Encouraging inclusive education key to new advisor’s role

Thu, Sep 22, 2022
Dr. Fiona Whittington-Walsh

Encouraging more faculty across KPU to become involved with teaching designed to include students with intellectual, developmental and/or learning disabilities is the goal of Dr. Fiona Whittington-Walsh.

Whittington-Walsh, a member of the Department of Sociology, has been named KPU’s Lead Advisor for Disability, Accessibility and Inclusion. In this role she will serve as KPU’s leading academic voice on disability, accessibility and inclusion.

Much of her work will centre around the Including All Citizens Pathway (IACP) – a student-centred learning environment where everyone is included and valued equally. IACP offers for-credit fully inclusive academic courses that include students with intellectual, developmental and learning disabilities on par with their peers. It does not adapt or modify courses but transforms teaching using Universal Design for Learning principles to make each course fully accessible and inclusive.

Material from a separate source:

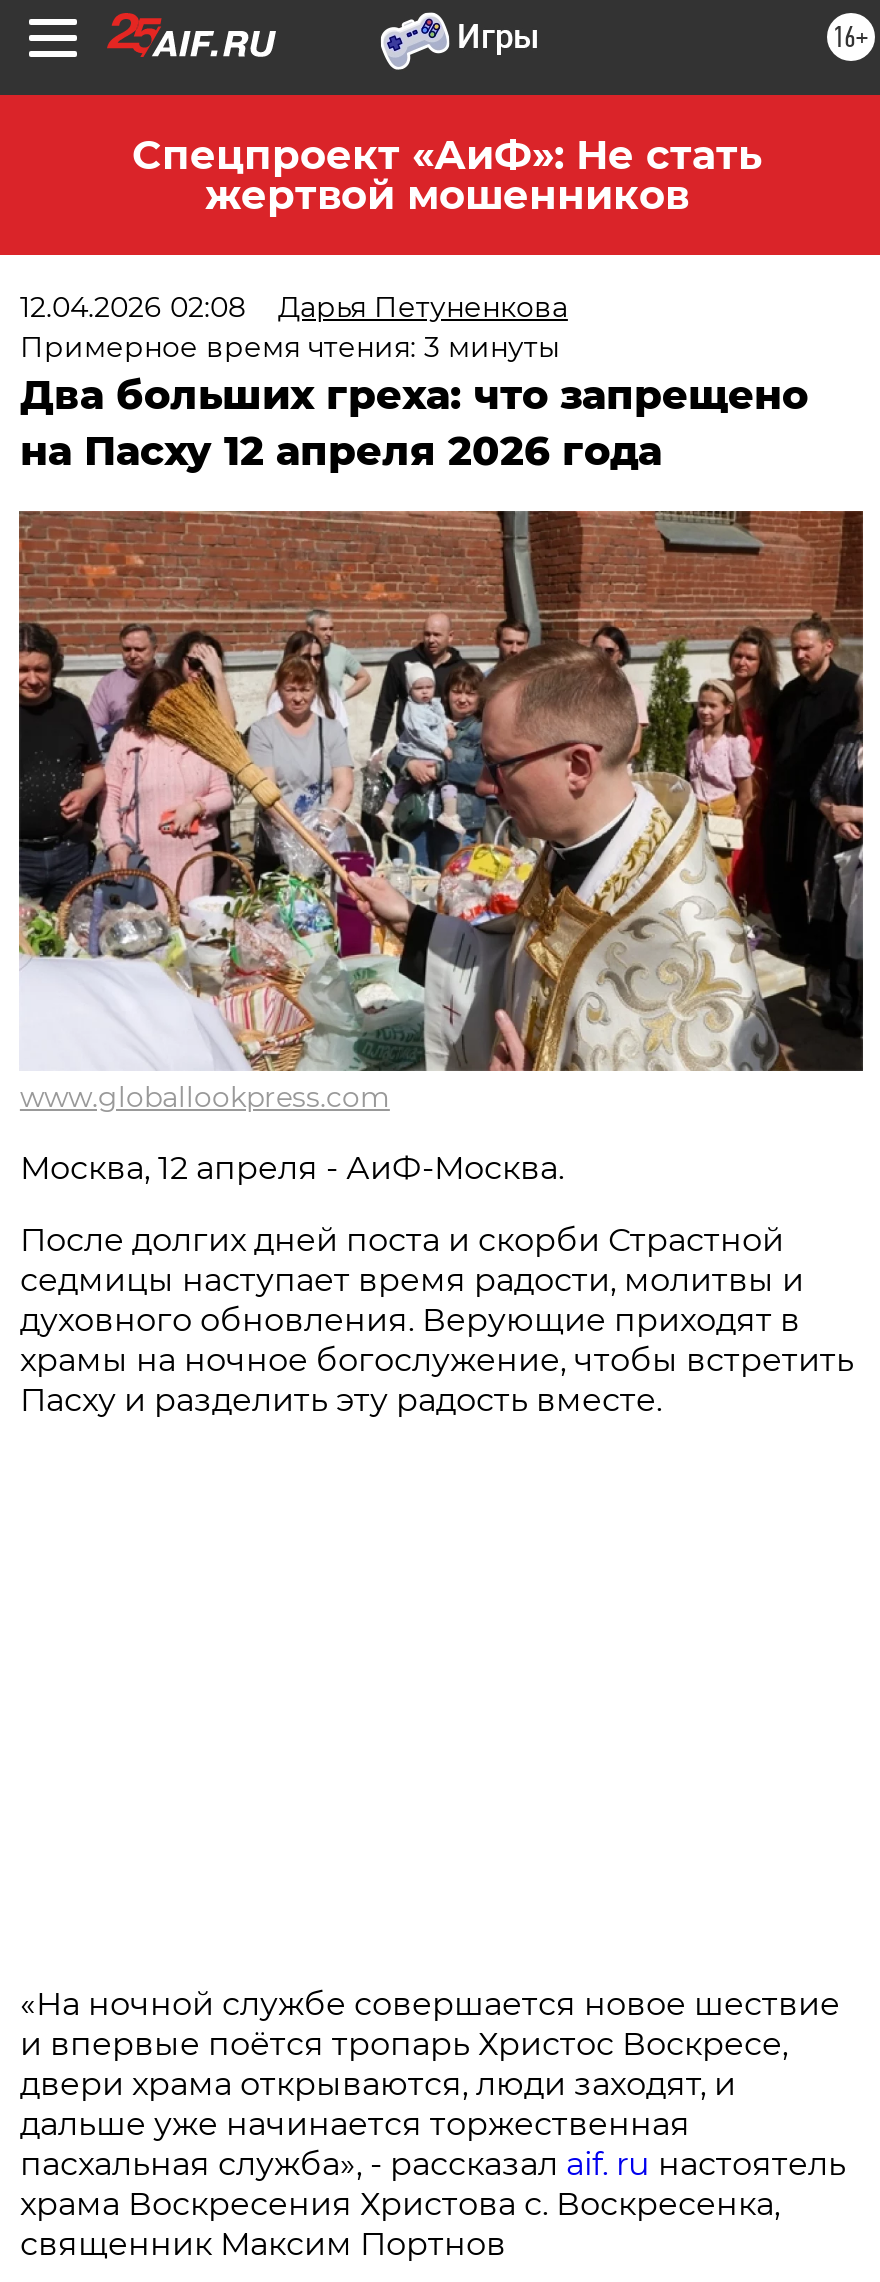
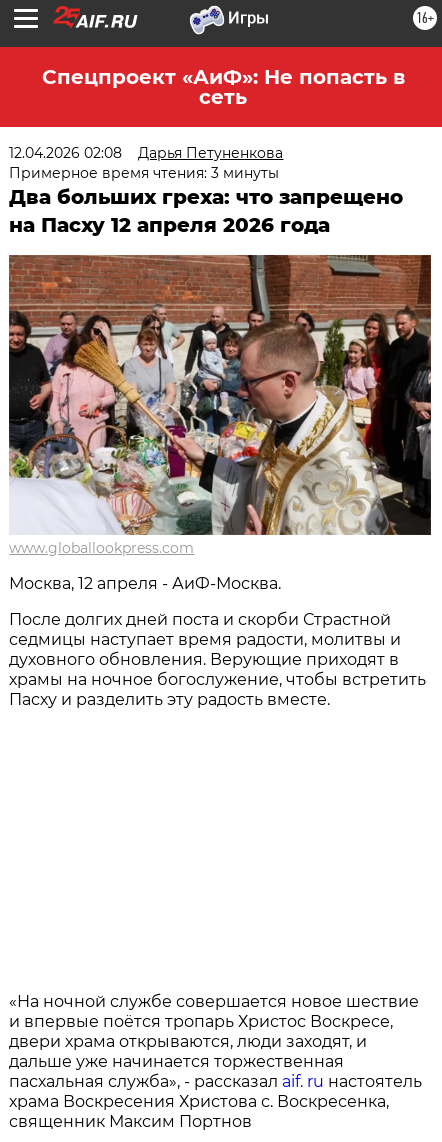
- Спецпроект «АиФ»: Не стать
- жертвой мошенников
+ Спецпроект «АиФ»: Не попасть в
+ сеть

“This position will allow me that opportunity to build capacity for Including All Citizens Pathway, with mentoring more faculty and providing more courses so students can choose what courses they’d like to take.”

Whittington-Walsh began working on IACP in 2015 with a goal to create an inclusive course. She quickly realized a course couldn’t be designed by being inclusive – it was about transforming teaching.

“I sat down and thought, ‘What do I need to do as an instructor to teach to a wide range of learners?’ That was the beginning.”

Students in the IACP work toward a Faculty of Arts Certificate, a credential consisting of 10 courses that pre-exists the pathway. It’s designed to provide an educational experience that prepares students for work, citizenship and critical engagement with their communities.

Part of Whittington-Walsh’s work will be finding instructors to participate, for which they’ll be granted faculty release time.

“It’s a recognition that initially it is more work to transform your teaching, possibly even change the way you teach a course, which is definitely what happened with me.”

Whittington-Walsh’s goal is for the pathway to be widely embedded in the university and opening up access outside the Faculty of Arts.

“This position is really about advancing inclusive post-secondary at all levels,” she says. “We open up the access for students so they can take their rightful place as citizens.”

Further building community connections will also be part of her work. Whittington-Walsh is past-president and director of Inclusion BC and is a member of two national boards: Inclusion Canada, and the Institute for Research and Development on Inclusion and Society (IRIS). She also works collaboratively with the National Educational Association for Disabled Students (NEADS) and the BC Aboriginal Network on Disability Society (BCANDS).

“It’s these kinds of connections that are really key,” she says. “Now we are finally ready for everybody to know what we’re doing and how we are advancing full inclusion.”